According to a 2020 survey of school food in B.C., almost 96 per cent of B.C. schools provide food or beverages or both for sale on their premises. Nine per cent of schools had no regular meal or snack program for students.
Of those that did, 62.8 per cent offered breakfast, 63.7 per cent offered lunch and 88.4 per cent provided snacks. About half of schools receive funding from B.C.’s CommunityLINK pot, which supports school food programs. Some 45 per cent receive community food program funding and 41 per cent benefit from parent fundraising.

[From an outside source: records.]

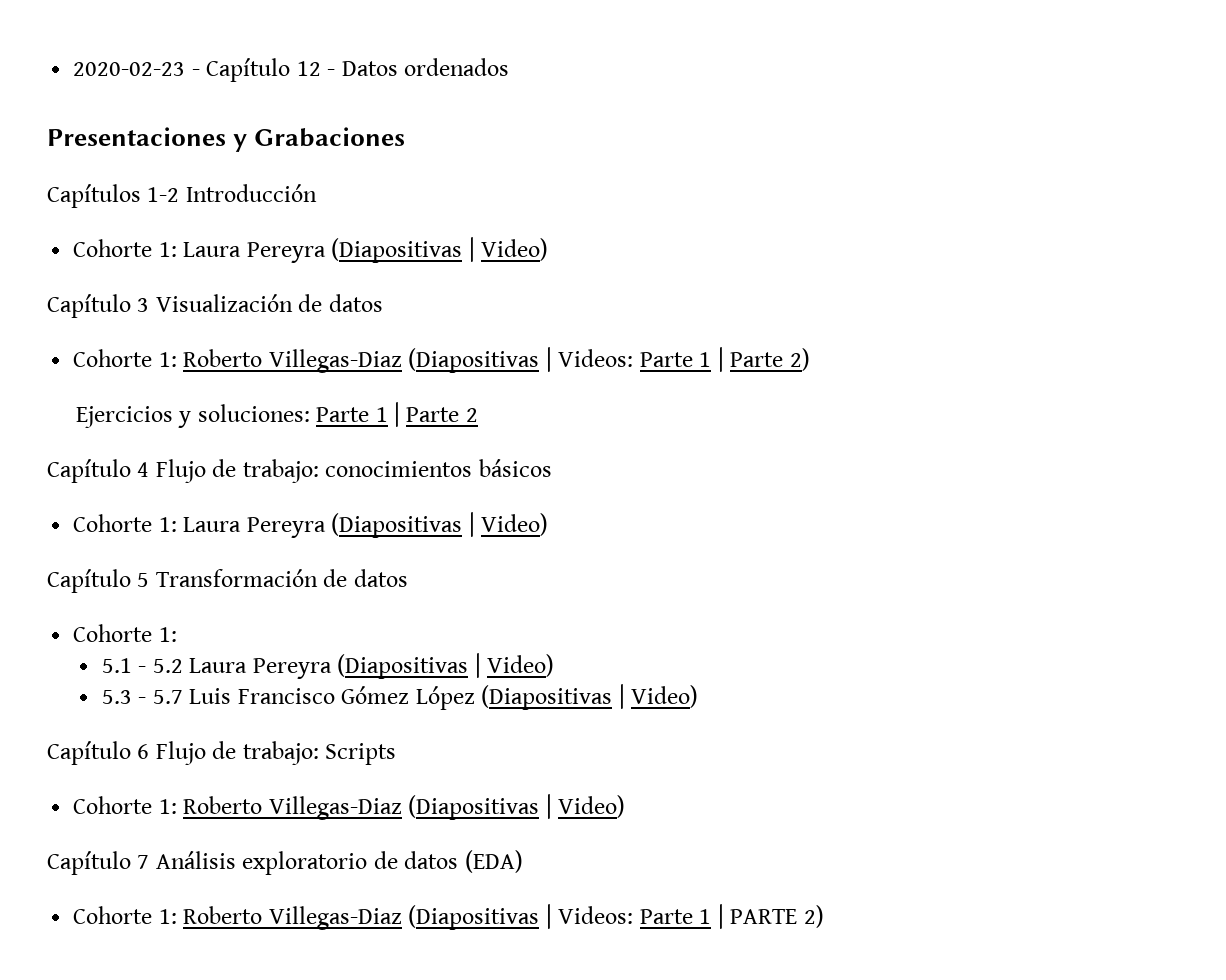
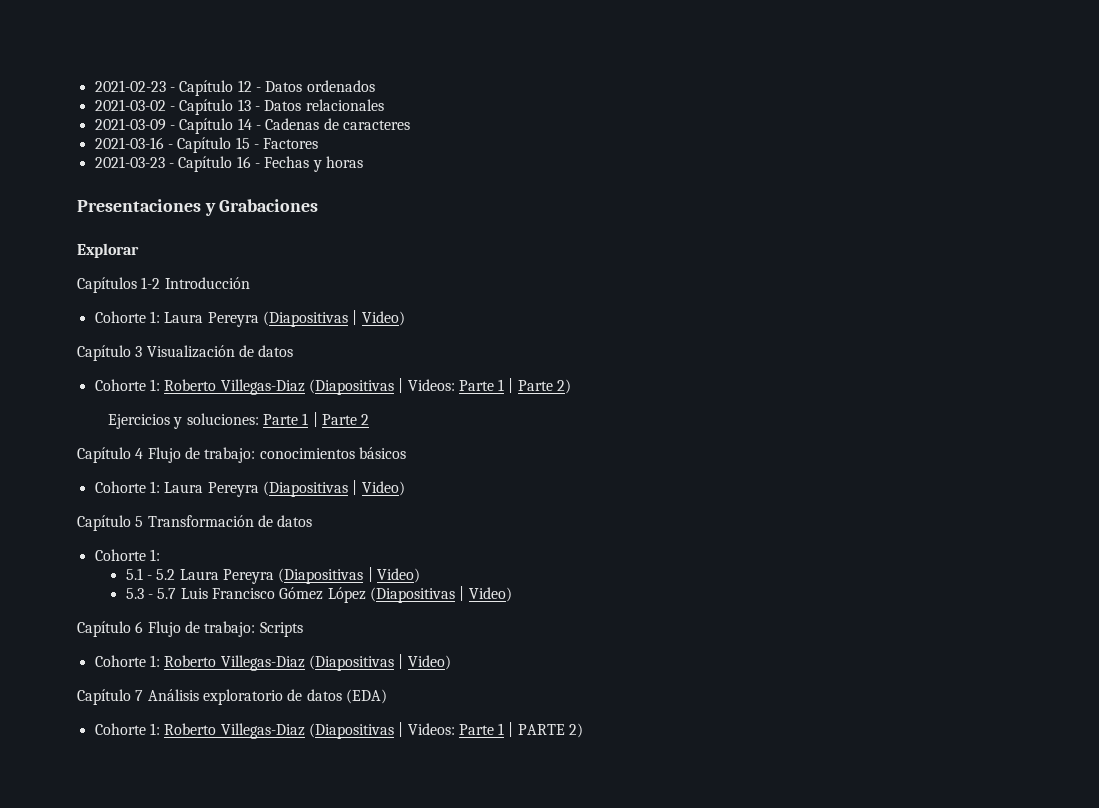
[73,62,186,76] 2020-02-23 -> [94,80,166,92] 2021-02-23
(510, 67) none -> [94,99,384,115] [94,118,410,134] [94,137,319,153] [94,156,363,172] // 2021-03-02 - Capítulo 13 - Datos relacionales // 2021-03-09 - Capítulo 14 - Cadenas de caracteres // 2021-03-16 - Capítulo 15 - Factores // 2021-03-23 - Capítulo 16 - Fechas y horas
(406, 137) none -> [77,243,139,258] // Explorar

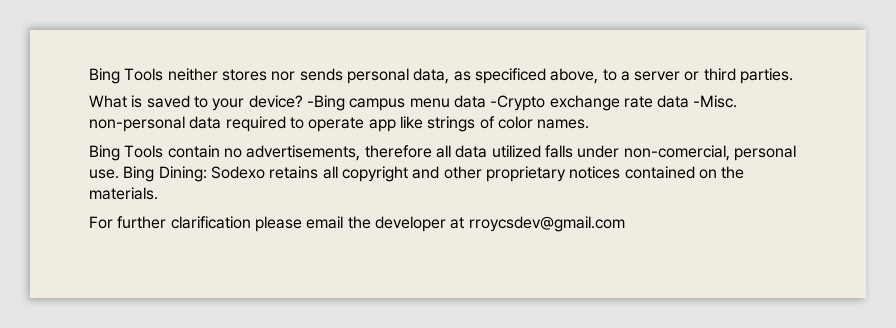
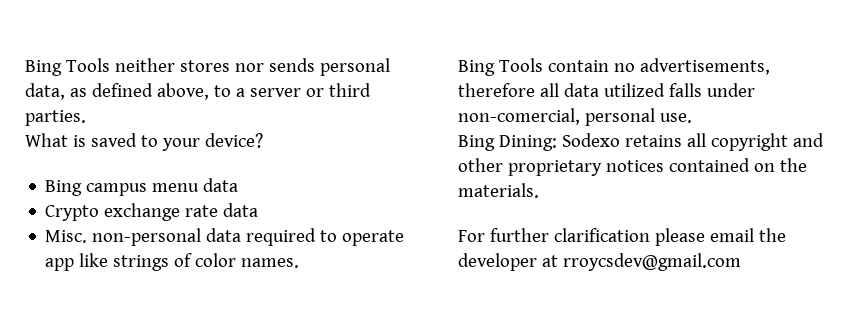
[474,68,546,84] specificed -> [91,83,153,97] defined
[306,95,345,111] -Bing -> [45,180,83,196] // Bing
[490,95,546,111] -Crypto -> [45,205,100,221] // Crypto
[693,95,738,108] -Misc. -> [45,230,88,243] // Misc.
(119, 174) none -> (692, 118) //

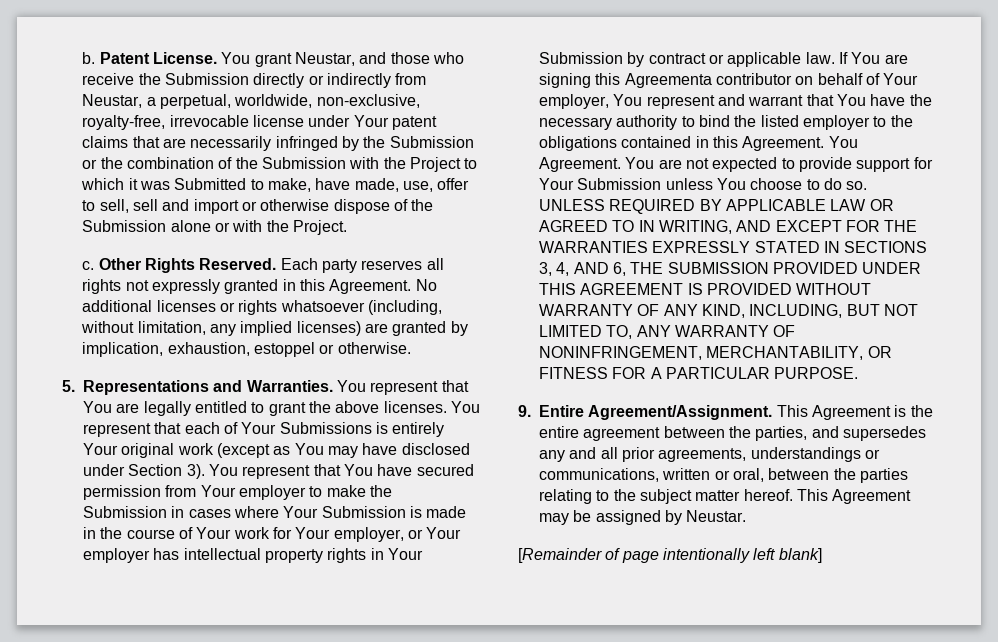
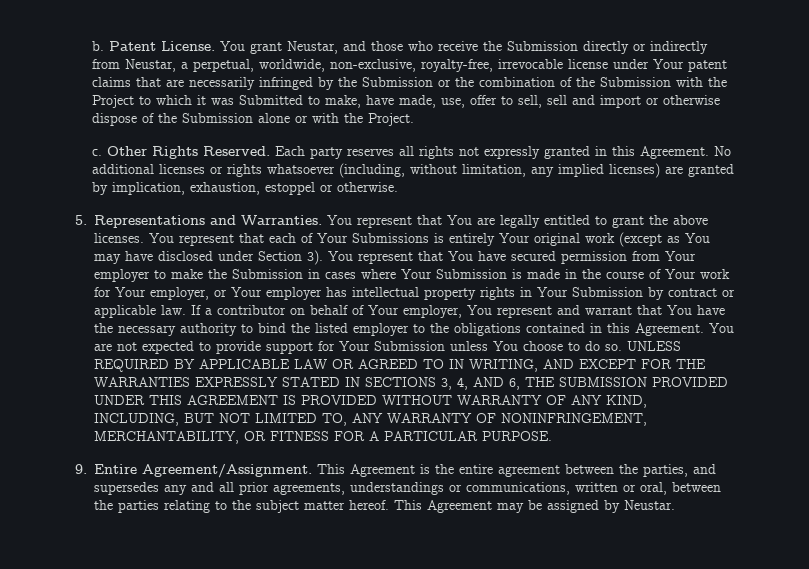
[851,52,908,64] [539,73,712,88] You are signing this Agreementa -> [205,308,212,315] a
[539,157,655,172] Agreement. You -> (734, 328) none
[518,548,822,563] // [Remainder of page intentionally left blank] -> (675, 505) none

Twenty-four per cent of schools reported that school food grants are hard to find and 20 per cent said it took too long to apply for them.
Da Silva, meanwhile, said some of the costs of the food Nourish Cowichan buys have “doubled” overnight.
Government funding will cover 60 per cent of the charity’s budget this year, she added, which jumped to more than $1 million for the first time in its five-year history.
Jo-Lynne Wikkerink, who runs a group home in the Cowichan Valley, currently feeds 11 kids daily. She said the Nourish Cowichan program has supported her through tough times, prompting her to volunteer.
“I think once more people become aware of it, more people will be using it,” Wikkerink said.
“My personal grocery bill last month was $2,700 to feed the people in my home, so programs like this — having breakfast and lunch and some snacks covered — helps hugely.”
In March, the federal government completed its public consultation on a national school food program, with the goal of implementing such an initiative as part of its 2019 to 2024 Food Policy for Canada.